Supplied data ::
Content starts

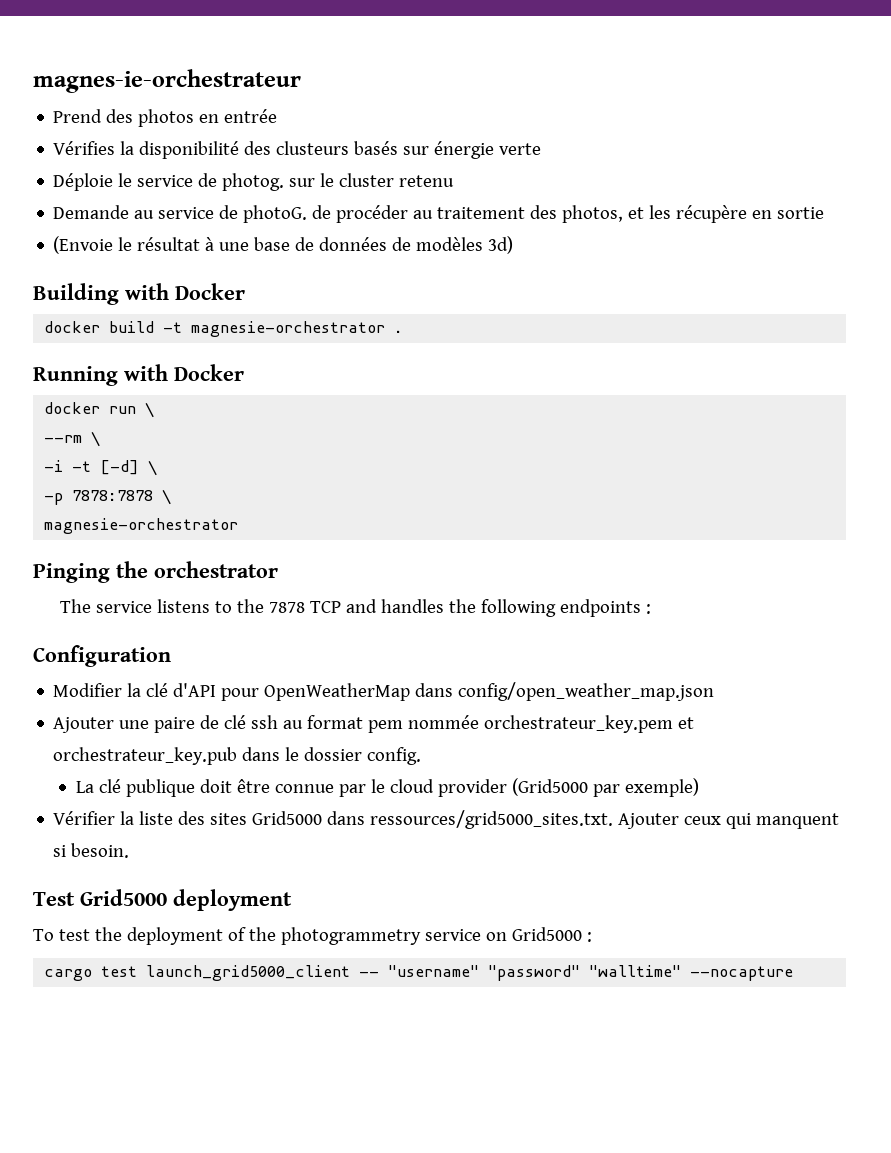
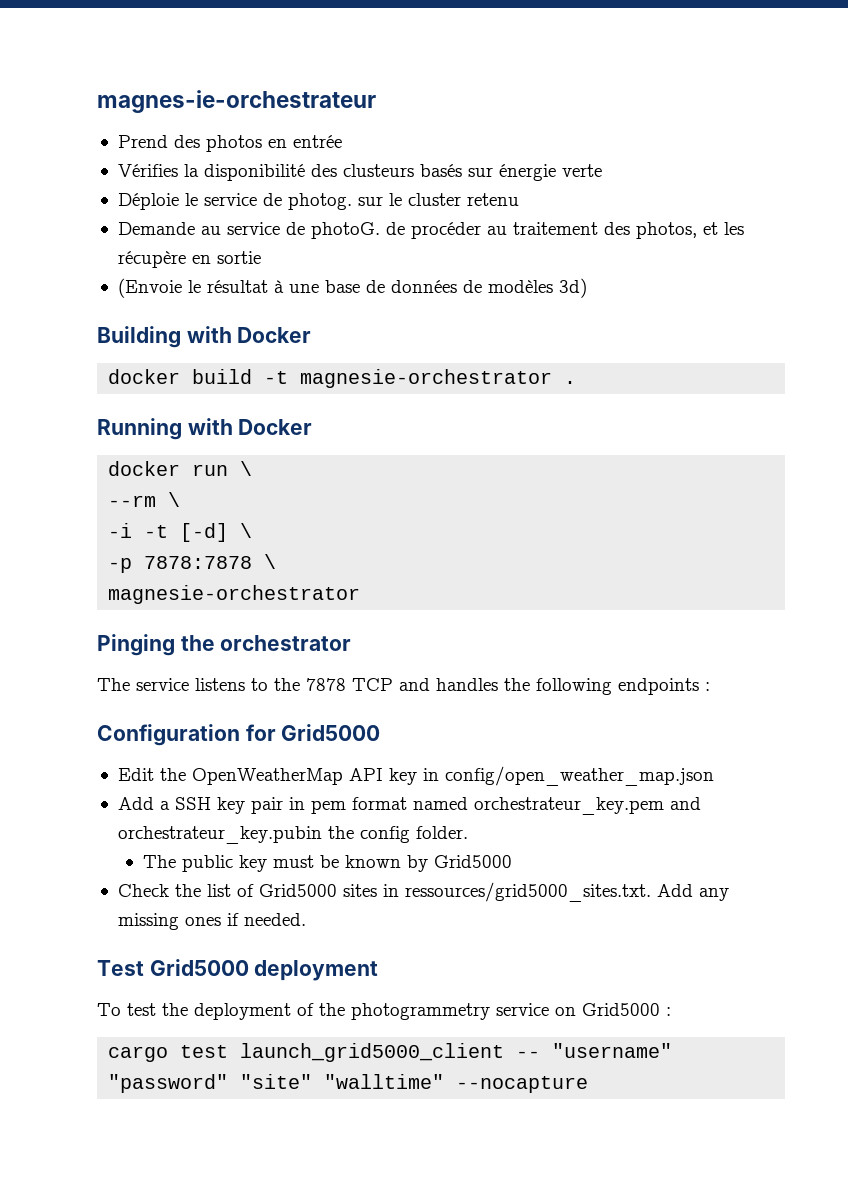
- Configuration
- Modifier la clé d'API pour OpenWeatherMap dans config/open_weather_map.json
- Ajouter une paire de clé ssh au format pem nommée orchestrateur_key.pem et orchestrateur_key.pub dans le dossier config.
- La clé publique doit être connue par le cloud provider (Grid5000 par exemple)
- Vérifier la liste des sites Grid5000 dans ressources/grid5000_sites.txt. Ajouter ceux qui manquent si besoin.
+ Configuration for Grid5000
+ Edit the OpenWeatherMap API key in config/open_weather_map.json
+ Add a SSH key pair in pem format named orchestrateur_key.pem and orchestrateur_key.pubin the config folder.
+ The public key must be known by Grid5000
+ Check the list of Grid5000 sites in ressources/grid5000_sites.txt. Add any missing ones if needed.
- cargo test launch_grid5000_client -- "username" "password" "walltime" --nocapture
+ cargo test launch_grid5000_client -- "username" "password" "site" "walltime" --nocapture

Content ends

Look through the entries, and return every line that the word "OpenWeatherMap" appears in.

- Modifier la clé d'API pour OpenWeatherMap dans config/open_weather_map.json
+ Edit the OpenWeatherMap API key in config/open_weather_map.json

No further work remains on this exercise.